> Extracted entries:
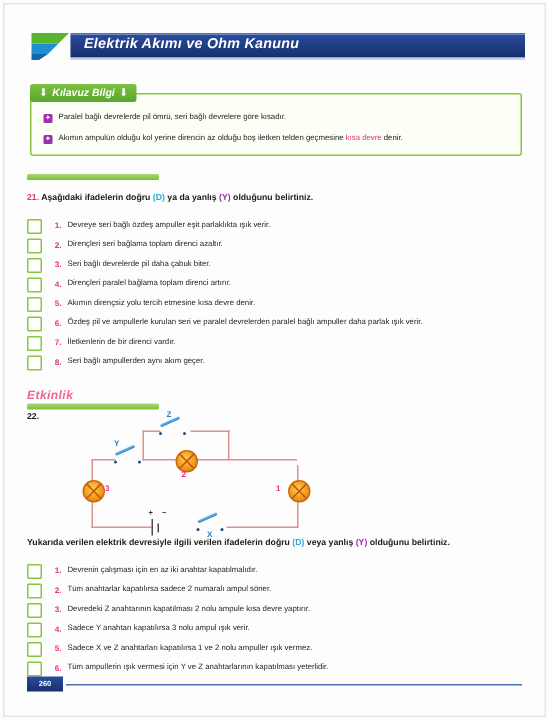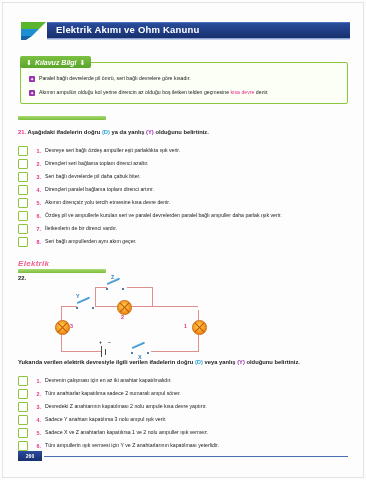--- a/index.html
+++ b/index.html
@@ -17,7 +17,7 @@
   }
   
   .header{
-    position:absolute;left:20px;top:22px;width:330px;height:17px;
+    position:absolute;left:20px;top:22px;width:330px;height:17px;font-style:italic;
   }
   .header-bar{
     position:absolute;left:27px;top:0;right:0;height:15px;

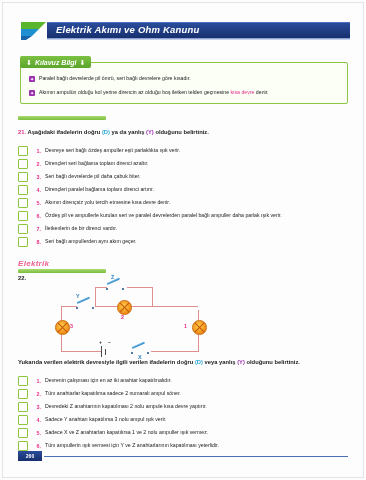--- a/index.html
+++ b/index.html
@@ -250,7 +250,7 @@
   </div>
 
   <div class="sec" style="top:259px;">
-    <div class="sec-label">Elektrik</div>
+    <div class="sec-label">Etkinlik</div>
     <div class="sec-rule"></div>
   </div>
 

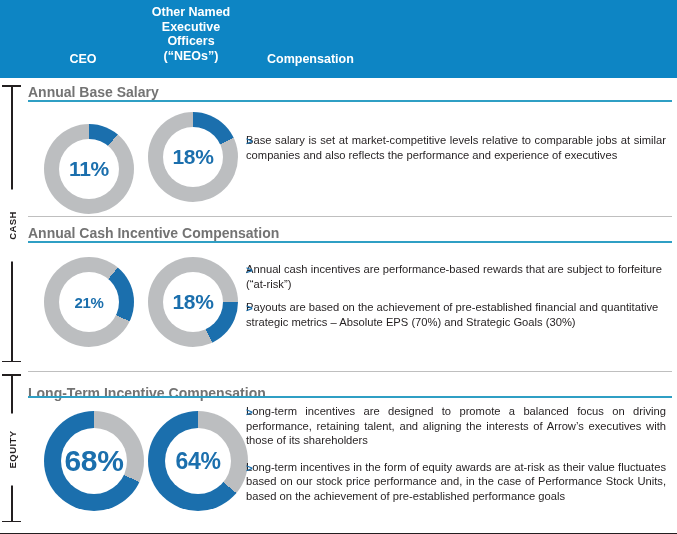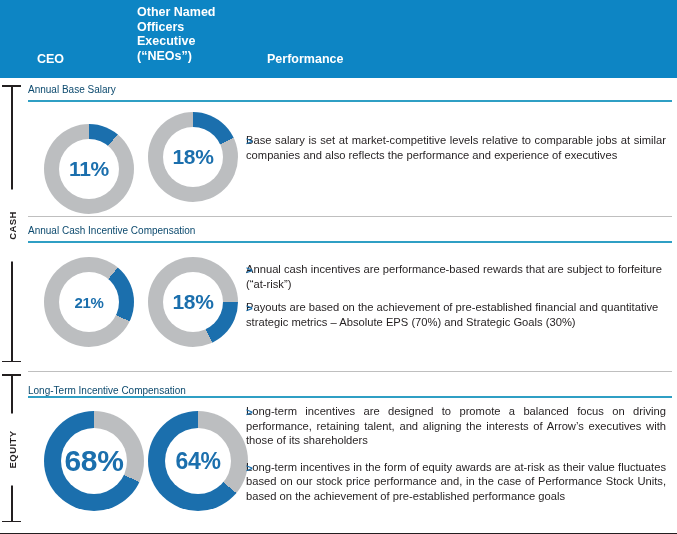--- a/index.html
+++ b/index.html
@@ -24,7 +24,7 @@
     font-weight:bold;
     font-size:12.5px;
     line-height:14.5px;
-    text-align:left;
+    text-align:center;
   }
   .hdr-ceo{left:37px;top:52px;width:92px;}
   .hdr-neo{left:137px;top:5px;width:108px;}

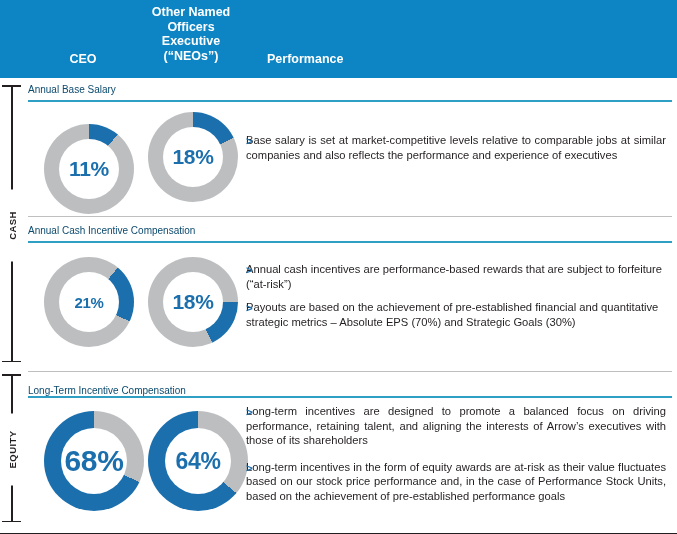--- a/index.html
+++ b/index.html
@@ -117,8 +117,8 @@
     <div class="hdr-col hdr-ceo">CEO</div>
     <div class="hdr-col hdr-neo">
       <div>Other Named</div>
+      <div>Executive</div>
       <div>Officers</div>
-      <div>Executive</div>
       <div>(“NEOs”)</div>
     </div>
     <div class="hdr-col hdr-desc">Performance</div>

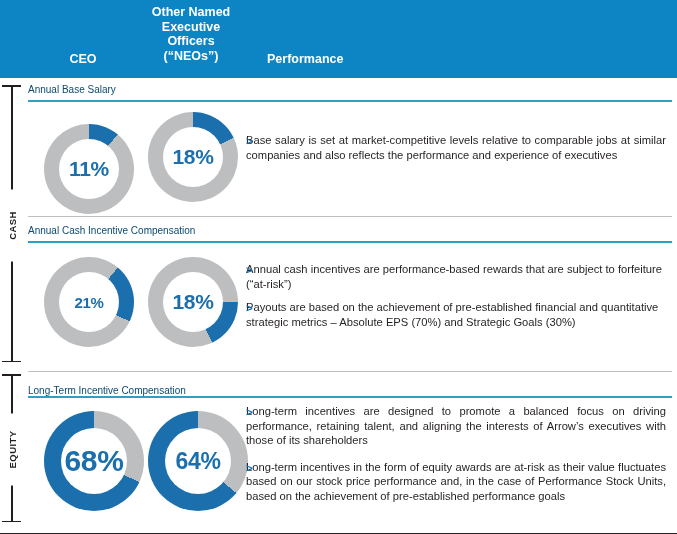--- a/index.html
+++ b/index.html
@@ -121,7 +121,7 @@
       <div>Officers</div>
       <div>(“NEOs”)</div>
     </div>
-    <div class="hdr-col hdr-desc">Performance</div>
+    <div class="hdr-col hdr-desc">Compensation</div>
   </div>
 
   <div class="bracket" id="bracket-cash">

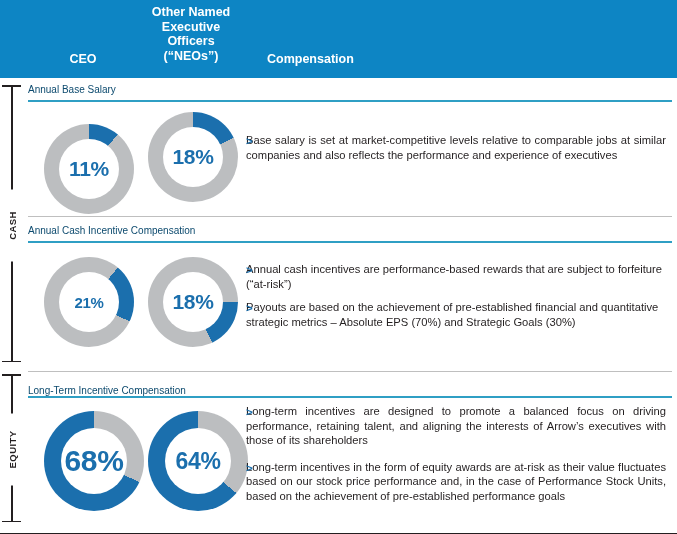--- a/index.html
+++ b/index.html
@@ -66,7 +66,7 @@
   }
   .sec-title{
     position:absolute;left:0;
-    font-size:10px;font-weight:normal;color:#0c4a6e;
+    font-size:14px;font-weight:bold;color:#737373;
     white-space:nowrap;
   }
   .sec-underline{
* * *
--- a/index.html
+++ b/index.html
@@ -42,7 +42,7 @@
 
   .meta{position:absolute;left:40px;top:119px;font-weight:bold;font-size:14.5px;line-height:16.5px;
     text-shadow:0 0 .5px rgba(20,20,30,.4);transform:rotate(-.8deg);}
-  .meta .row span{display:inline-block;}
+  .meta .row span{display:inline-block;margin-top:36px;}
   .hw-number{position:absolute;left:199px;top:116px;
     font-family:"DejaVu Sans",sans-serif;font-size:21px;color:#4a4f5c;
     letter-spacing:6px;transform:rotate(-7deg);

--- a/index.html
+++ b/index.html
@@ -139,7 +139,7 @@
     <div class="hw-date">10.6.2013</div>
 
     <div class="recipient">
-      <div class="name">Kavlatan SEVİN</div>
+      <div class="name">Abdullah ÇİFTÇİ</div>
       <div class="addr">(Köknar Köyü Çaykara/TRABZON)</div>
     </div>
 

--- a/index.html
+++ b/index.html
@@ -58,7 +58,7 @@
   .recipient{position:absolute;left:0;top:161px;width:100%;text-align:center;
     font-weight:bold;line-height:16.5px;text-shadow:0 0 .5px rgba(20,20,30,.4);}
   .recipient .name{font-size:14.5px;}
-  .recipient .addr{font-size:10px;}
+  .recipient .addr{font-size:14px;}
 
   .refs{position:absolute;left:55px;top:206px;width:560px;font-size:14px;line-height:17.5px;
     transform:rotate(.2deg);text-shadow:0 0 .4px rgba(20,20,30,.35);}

> Task statement: Note how many lines of the material contain the string "text". Then report that number by itself.

> Answer box: 6